Aus Hamburg liegt noch keine endgültige Entscheidung vor.
Nordrhein-Westfalen, Bremen und das Saarland haben eine Auskunft auf die Anfrage abgelehnt. Hier kann eine individuelle Auskunft der Gesundheitsämter zu dem psychotherapeutischen Konzept und den konkret einbezogenen Homöopathika zweckmäßig sein. So wird eine spezifische Beurteilung und Erlaubnis erreicht.
Dokumentation: Ausgewählte Auszüge aus den Stellungnahmen
Ministerium für Arbeit und Sozialordnung, Familie, Frauen und Senioren des Landes Baden-Württemberg vom 28.11.2011, AZ: 55-5418-2: „Heilpraktiker/innen dürfen nicht verschreibungspflichtige Arzneimittel im Rahmen ihrer Therapie anwenden oder verordnen …”
Bayerisches Staatsministerium für Umwelt und Gesundheit vom 9.11.2011, AZ: 32a- G8584.1-2011/14-2: „Es wird somit für vertretbar gehalten, wenn ein Heilpraktiker mit einer auf dem Gebiet der Psychotherapie eingeschränkten Erlaubnis nicht verschreibungspflichtige Arzneimittel … im Rahmen der psychotherapeutischen Behandlung verordnet oder empfiehlt.”

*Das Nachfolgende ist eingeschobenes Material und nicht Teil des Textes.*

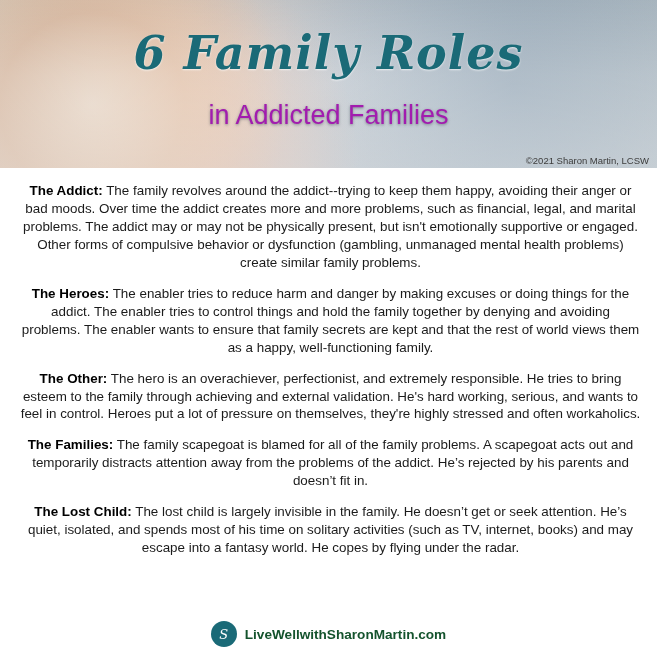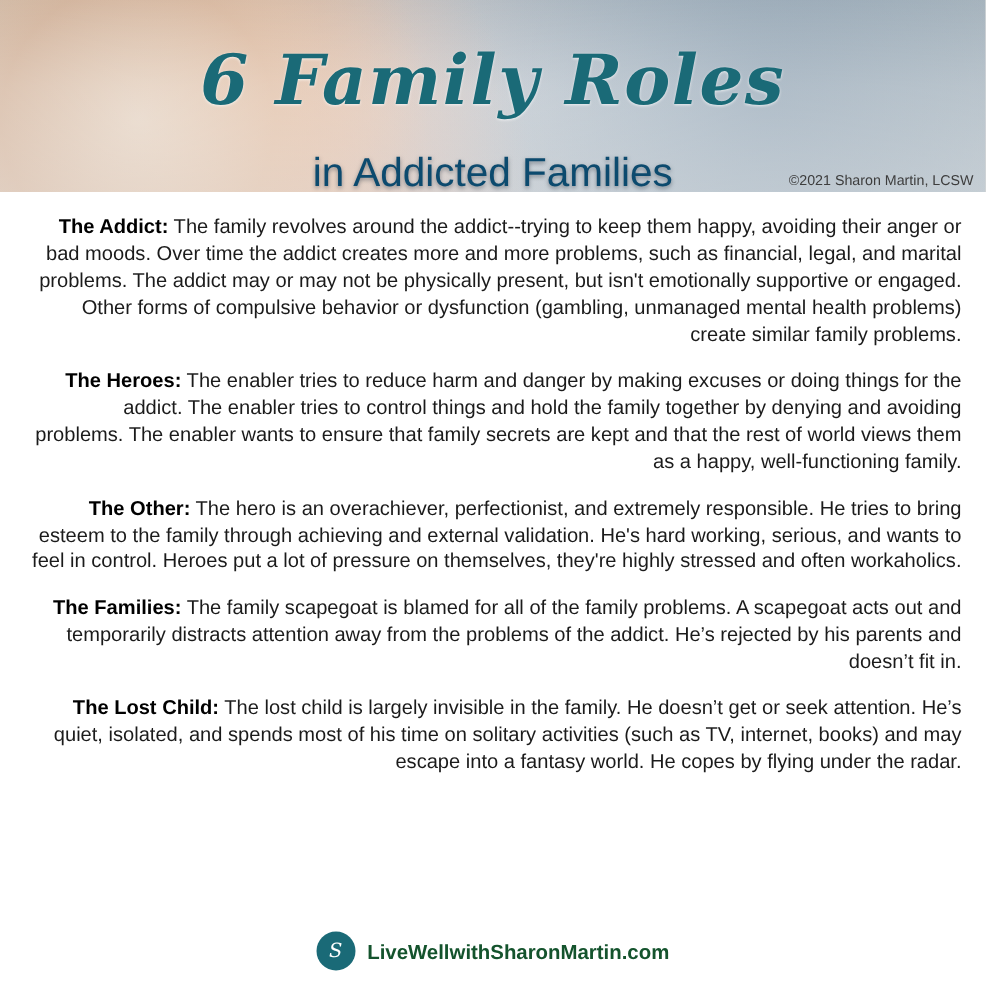--- a/index.html
+++ b/index.html
@@ -18,21 +18,21 @@
     width: 657px;
     height: 657px;
     background: #ffffff;
     box-sizing: border-box;
   }
 
   
   .hero {
     position: relative;
     width: 657px;
-    height: 128px;
+    height: 168px;
     overflow: hidden;
     background: #c9c3bd;
   }
   
   .hero-photo {
     position: absolute;
     inset: 0;
     background:
       radial-gradient(circle at 14% 62%, #f3d9c2 0%, #e6bb9b 16%, rgba(230,187,155,0) 34%),
       radial-gradient(circle at 9% 30%, #f7e7cf 0%, rgba(247,231,207,0) 26%),
@@ -69,21 +69,21 @@
     text-shadow: 0 1px 2px rgba(255,255,255,0.7);
   }
   .hero-subtitle {
     position: absolute;
     left: 0;
     right: 0;
     top: 100px;
     text-align: center;
     font-family: "Liberation Sans", sans-serif;
     font-size: 27px;
-    color: #0c4a6e;
+    color: #a21caf;
     text-shadow: 0 1px 3px rgba(60,70,80,0.55);
   }
   .copyright {
     position: absolute;
     right: 8px;
     bottom: 2px;
     font-size: 9.5px;
     color: #3d3d3d;
     margin-top: 28px;
   }
@@ -91,21 +91,21 @@
   
   .content {
     padding: 14px 16px 0 20px;
     box-sizing: border-box;
   }
   .para {
     font-size: 13.4px;
     line-height: 1.34;
     color: #1b1b1b;
     margin: 0 0 13px 0;
-    text-align: right;
+    text-align: center;
   }
   .para:last-child { margin-bottom: 12px; }
   .role-name {
     font-weight: bold;
     color: #000000;
   }
 
   
   .footer {
     position: absolute;

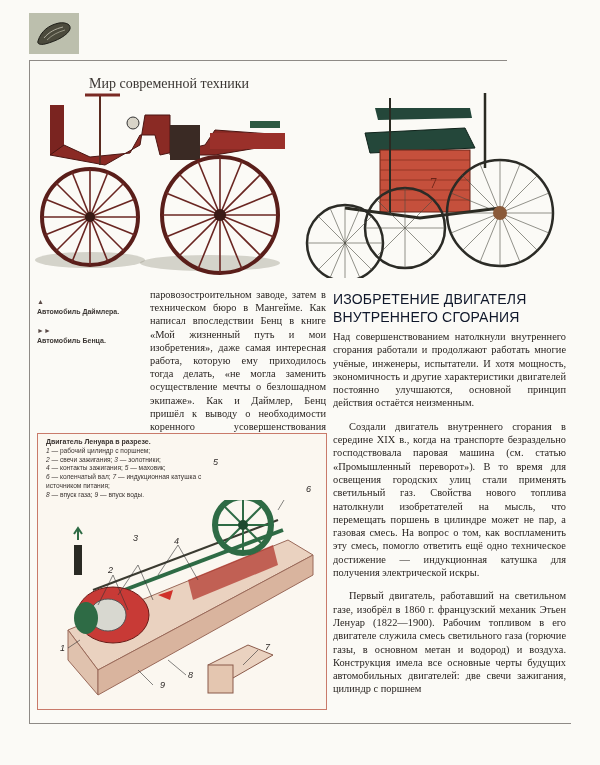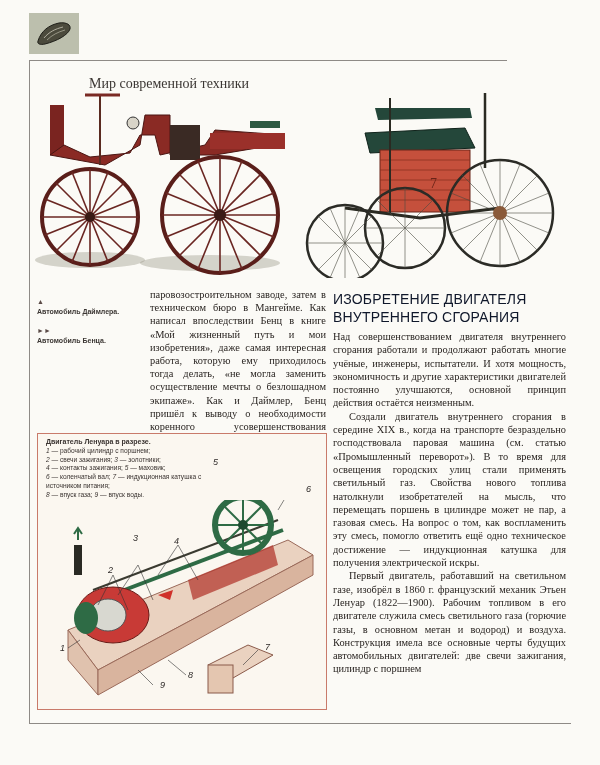--- a/index.html
+++ b/index.html
@@ -9,21 +9,21 @@
   .running-head { position:absolute; left:89px; top:44px; font-family:Liberation Serif, serif; font-size:14px; color:#3b3633;margin-top:32px; }
   .frame-top { position:absolute; left:29px; top:60px; width:478px; height:1px; background:#8e8a86; }
   .frame-left { position:absolute; left:29px; top:60px; width:1px; height:664px; background:#8e8a86; }
   .frame-bottom { position:absolute; left:29px; top:723px; width:542px; height:1px; background:#8e8a86; }
   .fig { position:absolute; }
   .captions { position:absolute; left:37px; top:297px; font-family:"Liberation Sans", sans-serif; font-size:7px; font-weight:bold; color:#3b3633; line-height:10px; }
   .captions .mk { font-size:7px; color:#5a4a46; }
   .col2 { position:absolute; left:150px; top:288px; width:176px; font-size:10.4px; line-height:13.2px; text-align:justify; }
   .col3 { position:absolute; left:333px; top:330px; width:233px; font-size:10.4px; line-height:13.3px; text-align:justify; }
   .col3 p, .col2 p { margin:0; }
-  .col3 p.ind { text-indent:16px; }
+  .col3 p.ind { text-indent:16px;margin-top:10px; }
   .heading { position:absolute; left:333px; top:290px; width:240px; font-family:"Liberation Sans", sans-serif; font-size:14px; line-height:18px; letter-spacing:0.2px; color:#0f172a; }
   .diagram-box { position:absolute; left:37px; top:433px; width:288px; height:275px; border:1.5px solid #c97a6a; background:#fbf7f0; }
   .legend { position:absolute; left:46px; top:438px; width:170px; font-family:"Liberation Sans", sans-serif; font-size:6.6px; line-height:8.8px; color:#3a3330; }
   .legend .t { font-weight:bold; font-size:7px; }
   .legend i { font-style:italic; }
   .page-num { position:absolute; left:30px; top:766px; font-family:"Liberation Sans", sans-serif; font-size:11px; color:#3b3633; }
   .num-label { position:absolute; font-family:"Liberation Sans", sans-serif; font-style:italic; font-size:9px; color:#2e2a28; }
 </style>
 </head>
 <body>
@@ -133,21 +133,21 @@
   <div class="mk">►►</div>
   <div>Автомобиль Бенца.</div>
 </div>
 
 <div class="col2">
   <p>паровозостроительном заводе, затем в техническом бюро в Мангейме. Как написал впоследствии Бенц в книге «Мой жизненный путь и мои изобретения», даже самая интересная работа, которую ему приходилось тогда делать, «не могла заменить осуществление мечты о безлошадном экипаже». Как и Даймлер, Бенц пришёл к выводу о необходимости коренного усовершенствования двигателей.</p>
 </div>
 
 <div class="heading">ИЗОБРЕТЕНИЕ ДВИГАТЕЛЯ ВНУТРЕННЕГО СГОРАНИЯ</div>
 <div class="col3">
-  <p>Над совершенствованием двигателя внутреннего сгорания работали и продолжают работать многие учёные, инженеры, испытатели. И хотя мощность, экономичность и другие характеристики двигателей постоянно улучшаются, основной принцип действия остаётся неизменным.</p>
+  <p>Над совершенствованием натолкнули внутреннего сгорания работали и продолжают работать многие учёные, инженеры, испытатели. И хотя мощность, экономичность и другие характеристики двигателей постоянно улучшаются, основной принцип действия остаётся неизменным.</p>
   <p class="ind">Создали двигатель внутреннего сгорания в середине XIX в., когда на транспорте безраздельно господствовала паровая машина (см. статью «Промышленный переворот»). В то время для освещения городских улиц стали применять светильный газ. Свойства нового топлива натолкнули изобретателей на мысль, что перемещать поршень в цилиндре может не пар, а газовая смесь. На вопрос о том, как воспламенить эту смесь, помогло ответить ещё одно техническое достижение — индукционная катушка для получения электрической искры.</p>
   <p class="ind">Первый двигатель, работавший на светильном газе, изобрёл в 1860 г. французский механик Этьен Ленуар (1822—1900). Рабочим топливом в его двигателе служила смесь светильного газа (горючие газы, в основном метан и водород) и воздуха. Конструкция имела все основные черты будущих автомобильных двигателей: две свечи зажигания, цилиндр с поршнем</p>
 </div>
 
 <div class="diagram-box"></div>
 <div class="legend">
   <div class="t">Двигатель Ленуара в разрезе.</div>
   <div>
     <i>1</i> — <span>рабочий цилиндр с поршнем;</span>
   </div>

Senatsverwaltung für Gesundheit, Umwelt und Verbraucherschutz Berlin vom 18.11.2011, AZ: I C 24/5317: „Gegen die Verordnung nicht verschreibungspflichtiger Arzneimittel durch Personen mit einer Erlaubnis nach § 1 des Heilpraktikergesetzes beschränkt auf das Gebiet der Psychotherapie im Rahmen der psychotherapeutischen Behandlung bestehen keine Bedenken.“
Ministerium für Umwelt, Gesundheit und Verbraucherschutz des Landes Brandenburg vom 3.5.2012, AZ: 22-6401/5 +2#84464/2012: „…, dass wir die Auffassung vertreten, dass Heilpraktikerinnen und Heilpraktiker mit einer eingeschränkten Heilpraktikererlaubnis auf dem Gebiet der Psychotherapie nicht verschreibungspflichtige homöopathische Arzneimittel verordnen und anwenden dürfen …“
Hessisches Sozialministerium vom 22.2.2012, AZ: V1-18b 2500: „Im Ergebnis stehen aus berufsrechtlicher Sicht einer therapieunterstützenden Verwendung von nicht verschreibungspflichtigen, homöopathischen Arzneimittel seitens Ihres Mandanten keine Bedenken entgegen …“
Niedersächsisches Ministerium für Soziales, Frauen, Familie, Gesundheit und Integration vom 9.3.2012, AZ: 402.15-41022-15-10: „Folgerichtig gilt, dass Heilpraktiker beschränkt auf das Gebiet der Psychotherapie bei der Empfehlung nicht verschreibungspflichtige Arzneimittel den Rahmen ihrer Erlaubnis einzuhalten haben.”
Ministerium für Soziales, Arbeit, Gesundheit und Demografie des Landes Rheinland-Pfalz vom 28.11.2011, AZ: 652 80 582: „Daher haben wir keine Bedenken gegen die Verordnung bzw. den Einsatz dieser Präparate.“
Staatsministerium für Soziales und Verbraucherschutz des Freistaates Sachsen vom 22.11.2011, AZ: 26-5417.00/2: „Die Empfehlung zur Anwendung bzw. die Verordnung nicht verschreibungspflichtiger Arzneimittel durch Heilpraktiker auf dem Gebiet der Psychotherapie unterliegt daher keinen arzneimittelrechtlichen Beschränkungen.“
Ministerium für Arbeit und Soziales des Landes Sachsen-Anhalt vom 12.12.2011, AZ: 22-41020/1: „Wir bestätigen, dass im Rahmen der heilpraktischen Psychotherapie die Verordnung und Anwendung nichtverschreibungspflichtiger, homöopathischer Arzneimittel zulässig sind …“
Ministerium für Arbeit, Soziales und Gesundheit des Landes Schleswig-Holstein vom 6.12.2011, AZ: VIII 414.401 4523-001: „… können nach hiesiger Auffassung nicht verschreibungspflichtige homöopathische Arzneimittel in die psychotherapeutische Behandlung durch Heilpraktikerinnen und Heilpraktiker einbezogen werden.“
Dr. jur. Frank A. Stebner
Fachanwalt für Medizinrecht und Praxisberater, MedTrainer® in Salzgitter.